A shot in the arm: Swetha Sivakumar writes on the penicillin pushers
They’re in our omelettes and stir-fries, on our grocery lists.
We don’t often think of fungi in pharma, but that is, of course, where penicillin comes from.
The antibiotic substance earned three of its discoverers — Alexander Fleming, Howard Florey and Ernst Boris Chain — the 1945 Nobel in Medicine. But I want to tell you the fascinating story of why that list should have been longer. (When will the Nobel committee do away with this unfair rule of threes?)
It all began, as we know, with Fleming, a Scottish bacteriologist working at St Mary’s Hospital in London. He ran a lab there that was famously messy. He even used the mess to create art. He carefully arranged different bacterial species in petri dishes, then left for the day or weekend and returned excited to see the colourful designs they had formed.
This was in the 1920s. At one point, he returned from a vacation to this riotous lab to find that some petri dishes he’d left unwashed now housed a blue-green fungal mold. And, he noticed, there were no bacterial colonies around this mold.
The green stuff, he realised, had anti-bacterial properties.
Excited, he wrote up a paper and published his findings, in 1929. The paper went largely unnoticed. Fleming wasn’t a great speaker or writer. Aside from which, he was still struggling to isolate pure penicillin from the mold, because it was so unstable and broke down so quickly.
Those who did learn of his discovery dismissed the green stuff as an interesting yet impractical substance.
The world moved on. As for Fleming, this, in fact, is where his role ended.

A decade later, in 1939, Howard Florey, an Australian pathologist at Oxford University, applied for funding for penicillin research. He too would struggle to isolate the substance without destroying the mold.

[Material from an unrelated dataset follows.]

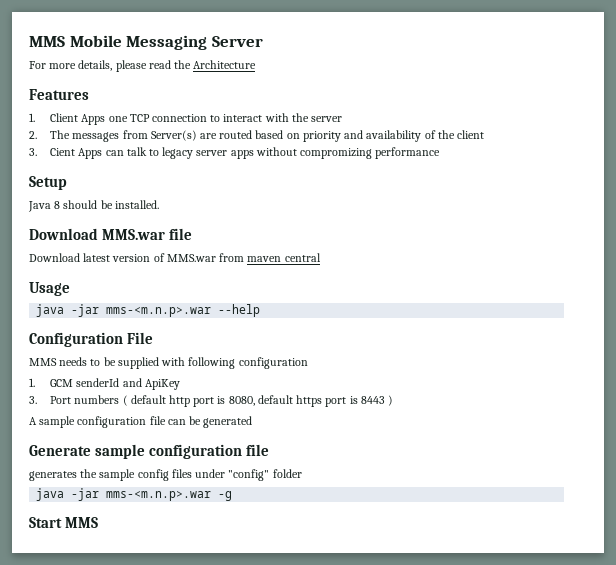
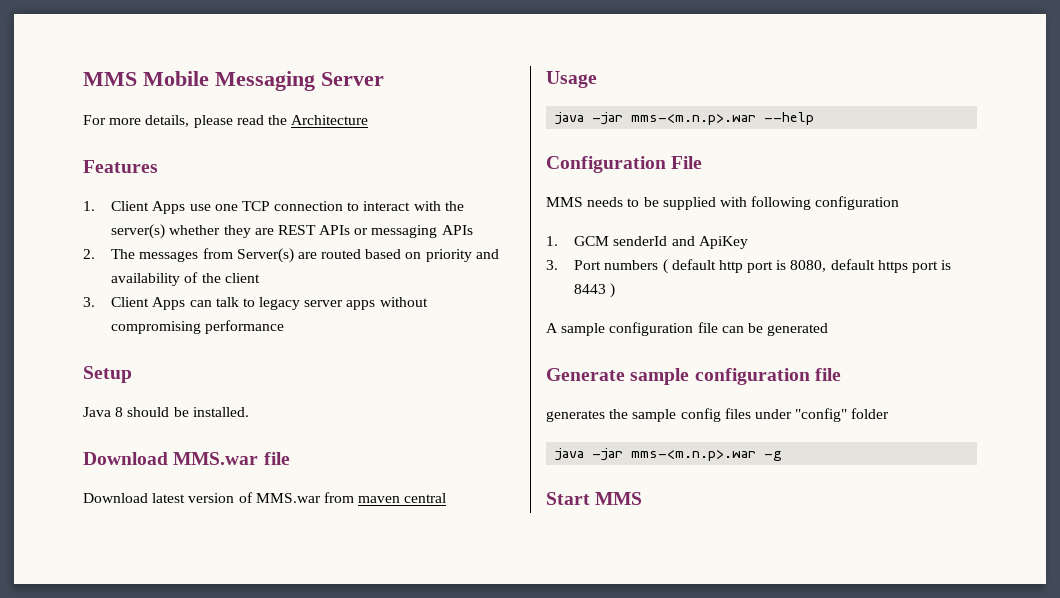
(106, 119) none -> [189,204,211,211] use
[311,116,343,122] server -> [111,224,473,239] server(s) whether they are REST APIs or messaging APIs
[50,148,76,156] Cient -> [111,297,150,307] Client
[300,148,373,159] compromizing -> [111,321,202,334] compromising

A team led by him and the English biochemist Norman Heatley did eventually manage to isolate enough to begin animal and human trials. A researcher on this team, the German-British Ernst Boris Chain discovered exactly how penicillin worked: killing bacteria by breaking down their cell walls, and preventing them from building new ones.
Soon after, the world’s first penicillin shot was administered to a patient: an Oxford policeman Albert Alexander who had developed a severe infection after scratching his eye while gardening.
A day after Alexander received his first dose, of 200 mg, his condition improved dramatically. But he had been prescribed small doses every three hours, and the drug still wasn’t easy to produce. The limited supply ran out, and he eventually died a few weeks later (as he would have without the drug, and as so many did before it was discovered).
Today, hardy molds are grown in bulk, in fermentation tanks, and the fluid culture is used to make antibiotics. Back then, amid the war, despite the lives it could save in battle, Florey was unable to get anyone to help him mass-produce the drug.
Tired of waiting, he eventually decided to try his luck in the US, where resources were less strained. But in order to mass-produce, he needed a powerful strain that multiplied quickly, and he didn’t have one.

The US Department of Agriculture (USDA) offered to help. This is where it gets really interesting.
The penicillin most of the world uses today can be traced to early efforts with Penicillium chrysogenum, which was discovered by USDA researcher Mary Hunt (nicknamed Moldy Mary), in 1943.
She was part of the USDA team that was hunting everywhere for penicillin Florey could use. Researchers had even asked the US Army to fly soil samples home from wherever in the world they were posted. Mary, as part of her research, scoured local produce markets, salvaging moldy fruits and vegetables for the lab. It was during one such excursion that she found a hardy new strain, growing on a cantaloupe.
Penicillium chrysogenum yielded much more pure penicillin per gm than anything that had been tried before. Within three years, American production went from zero to 100 billion units a month (a unit of penicillin is 0.6 microgrammes). By 1951, production soared to 25 trillion to 30 trillion units a month.
Today, penicillin is just one of hundreds of antibiotic compounds used to battle infections in humans and animals. Its development remains one of the greatest success stories in medicine.
Yet, even in his Nobel Prize acceptance speech, Fleming had warned that improper use could render it ineffective. He warned that overprescribing it, using it for the wrong reasons, or not using enough could lead to bacteria developing resistance too.
The term “antibiotic resistance”, in fact, is almost as old as penicillin itself.
Escalating levels of such resistance are now considered an urgent public health threat. For so many reasons, watch what you put in your mouth.